§ DIRECTIONS: Should the word "number" occur in a line of the records, copy that line.

'''

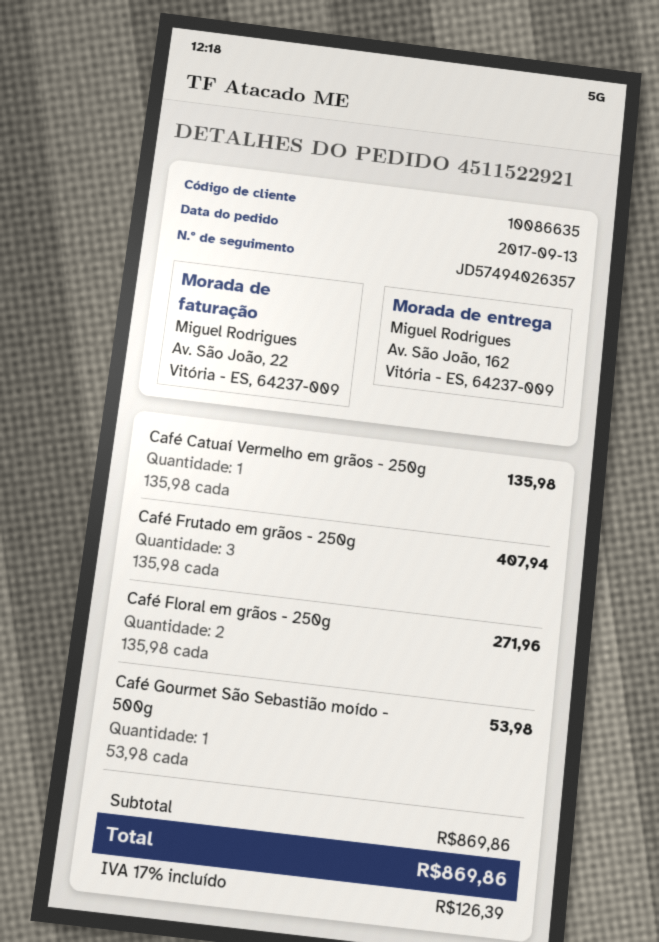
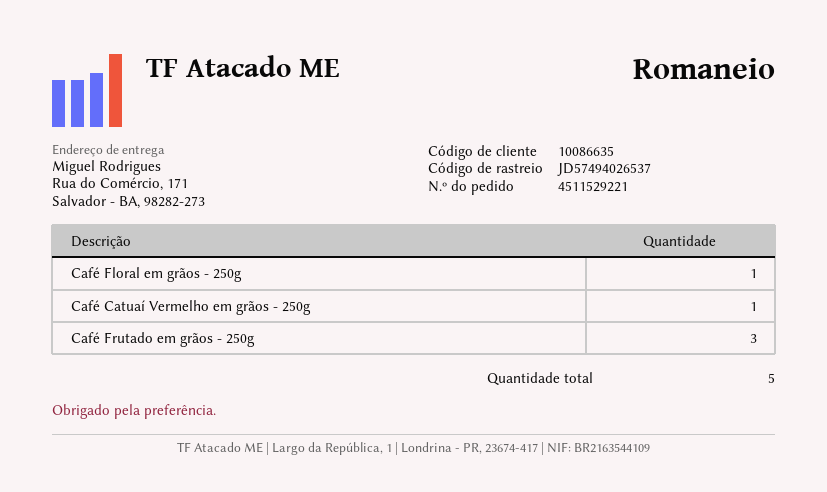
order number: 4511522921 -> 4511529221
tracking number: JD57494026357 -> JD57494026537
ship to: Av. São João, 162, Vitória - ES, 64237-009 -> Rua do Comércio, 171, Salvador - BA, 98282-273
Café Floral em grãos - 250g: 2 -> 1
Café Gourmet São Sebastião moído - 500g: 1 -> none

'''

§ EXERCISE SOLUTION:
order number: 4511522921 -> 4511529221
tracking number: JD57494026357 -> JD57494026537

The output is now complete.